Their adventure had ended in tragedy both for her and for him. Bob sank down on a dry-goods box and put his twitching face in his hands. He had flung away both his own chance for happiness and hers. So far as he was concerned he was done for. He could never live down the horrible thing he had done.
He had been rather a frail youth, with very little confidence in himself. Above all else he had always admired strength and courage, the qualities in which he was most lacking. He had lived on the defensive, oppressed by a subconscious sense of inferiority. His actions had been conditioned by fear. Life at the charitable institution where he had been sent as a small child fostered this depression of the ego and its subjection to external circumstances. The manager of the home ruled by the rod. Bob had always lived in a sick dread of it. Only within the past few months had he begun to come into his own, a heritage of health and happiness.

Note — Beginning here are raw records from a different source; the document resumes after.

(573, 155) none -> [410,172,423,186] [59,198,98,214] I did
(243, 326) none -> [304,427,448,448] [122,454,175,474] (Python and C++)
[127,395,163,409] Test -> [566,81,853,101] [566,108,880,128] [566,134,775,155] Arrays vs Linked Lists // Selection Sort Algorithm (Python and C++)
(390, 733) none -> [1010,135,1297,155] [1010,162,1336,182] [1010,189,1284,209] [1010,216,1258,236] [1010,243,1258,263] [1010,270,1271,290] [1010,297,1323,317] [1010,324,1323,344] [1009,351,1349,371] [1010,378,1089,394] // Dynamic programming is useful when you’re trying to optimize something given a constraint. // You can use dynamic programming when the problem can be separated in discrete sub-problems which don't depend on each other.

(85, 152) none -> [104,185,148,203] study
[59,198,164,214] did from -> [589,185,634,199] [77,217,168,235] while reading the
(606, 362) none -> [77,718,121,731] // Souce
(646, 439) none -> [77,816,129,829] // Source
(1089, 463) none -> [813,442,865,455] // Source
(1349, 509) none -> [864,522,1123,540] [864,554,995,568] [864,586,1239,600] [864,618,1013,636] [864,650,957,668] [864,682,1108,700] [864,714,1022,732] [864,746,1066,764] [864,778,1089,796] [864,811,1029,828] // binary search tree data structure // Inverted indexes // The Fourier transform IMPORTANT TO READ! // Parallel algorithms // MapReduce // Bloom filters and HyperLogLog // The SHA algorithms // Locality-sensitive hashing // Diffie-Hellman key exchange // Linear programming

Dud Hollister came to him out of Dolan’s saloon. “Say, fellow, where’s my gun?” he asked.
Bob looked up. “He—took it.”
“Do I lose my six-shooter?”
“I’ll fix it with you when I get the money to buy one.”

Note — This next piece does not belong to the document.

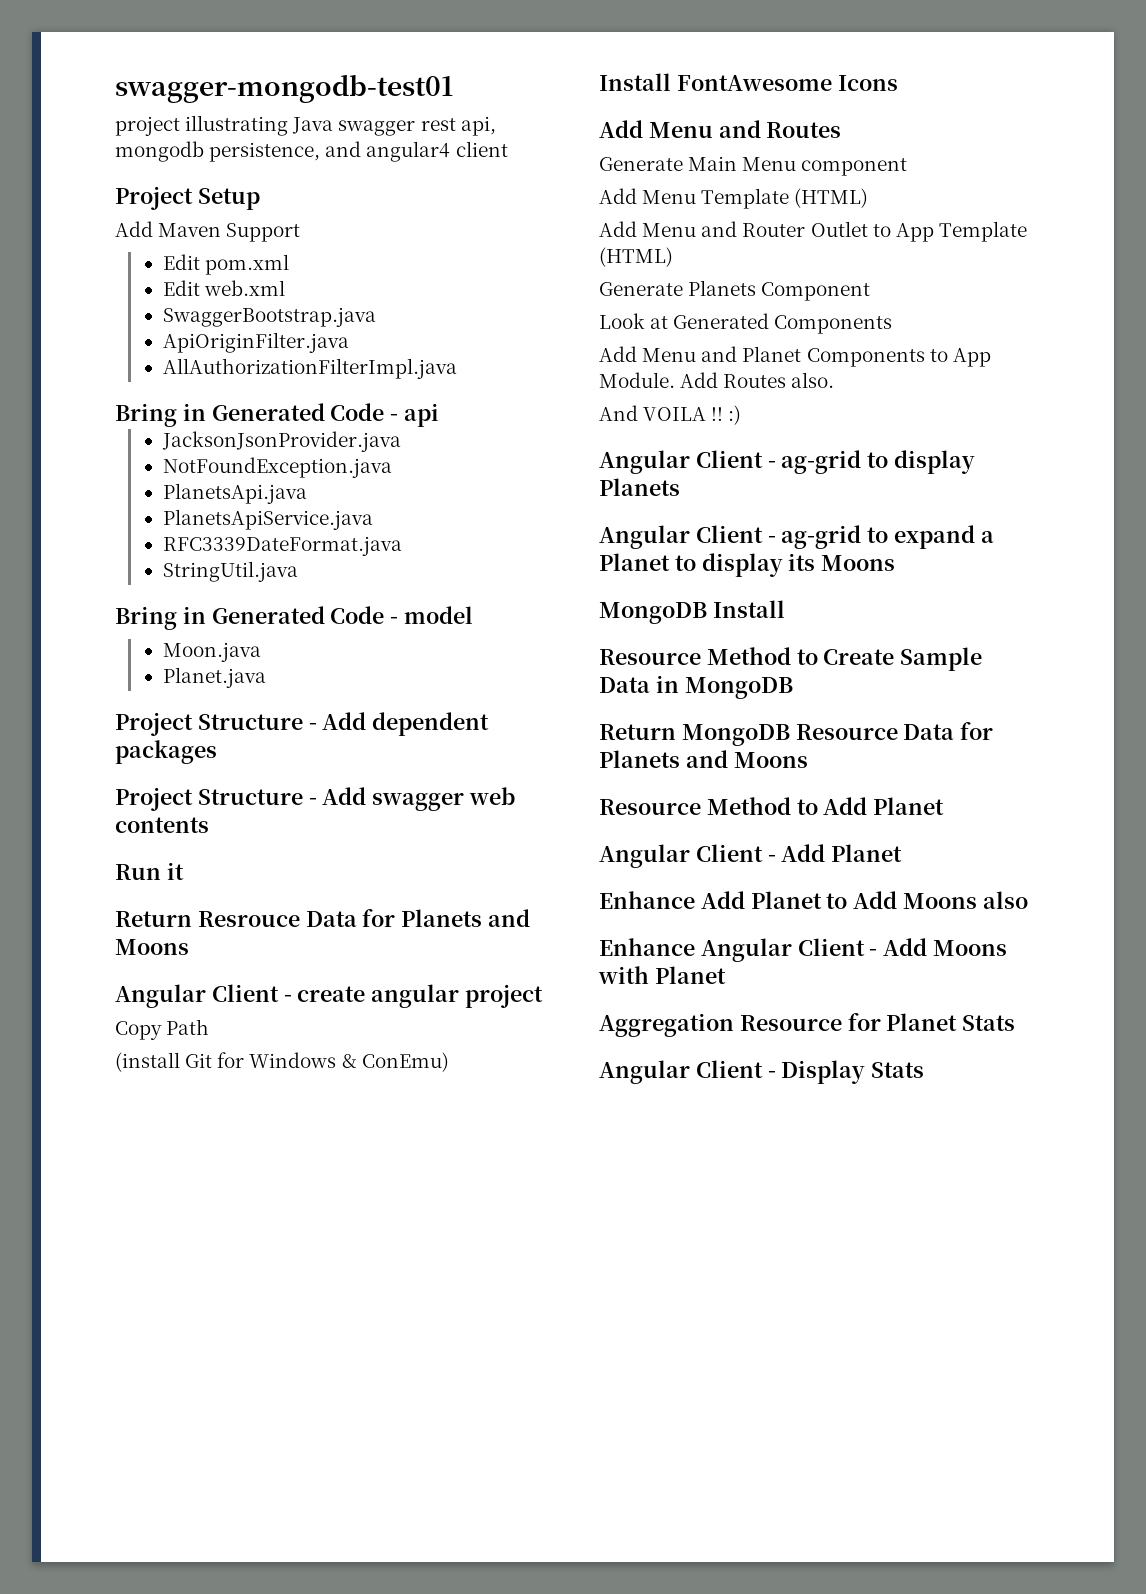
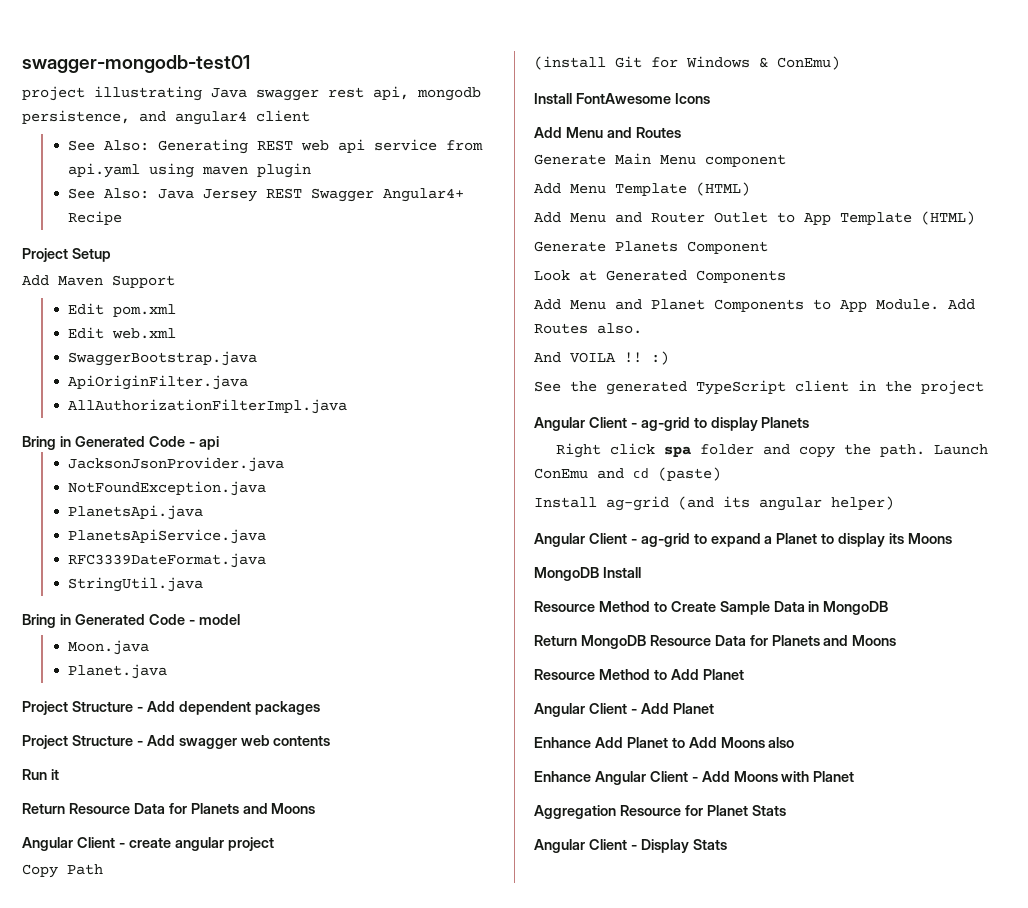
(508, 149) none -> [68,139,484,154] [68,163,312,178] [68,188,465,202] [68,211,123,225] // See Also: Generating REST web api service from api.yaml using maven plugin // See Also: Java Jersey REST Swagger Angular4+ Recipe
[197,911,300,927] Resrouce -> [68,803,130,814] Resource
(742, 415) none -> [534,380,984,395] // See the generated TypeScript client in the project
(680, 487) none -> [555,443,988,458] [534,467,721,481] [534,496,894,511] // Right click spa folder and copy the path. Launch ConEmu and cd (paste) // Install ag-grid (and its angular helper)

The boy looked so haggard, his face so filled with despair, that Dud was touched in spite of himself.
“Why in Mexico didn’t you give that bird a pill outa the gun?” he asked.
“I don’t know. I’m—no good,” Bob wailed.
“You said it right that time. I’ll be doggoned if I ever saw such a thing as a fellow lettin’ another guy walk off with his wife—when he ain’t been married hardly two hours yet. Say, what’s the matter with you anyhow? Why didn’t you take a fall outa him? All he could ’a’ done was beat you to death.”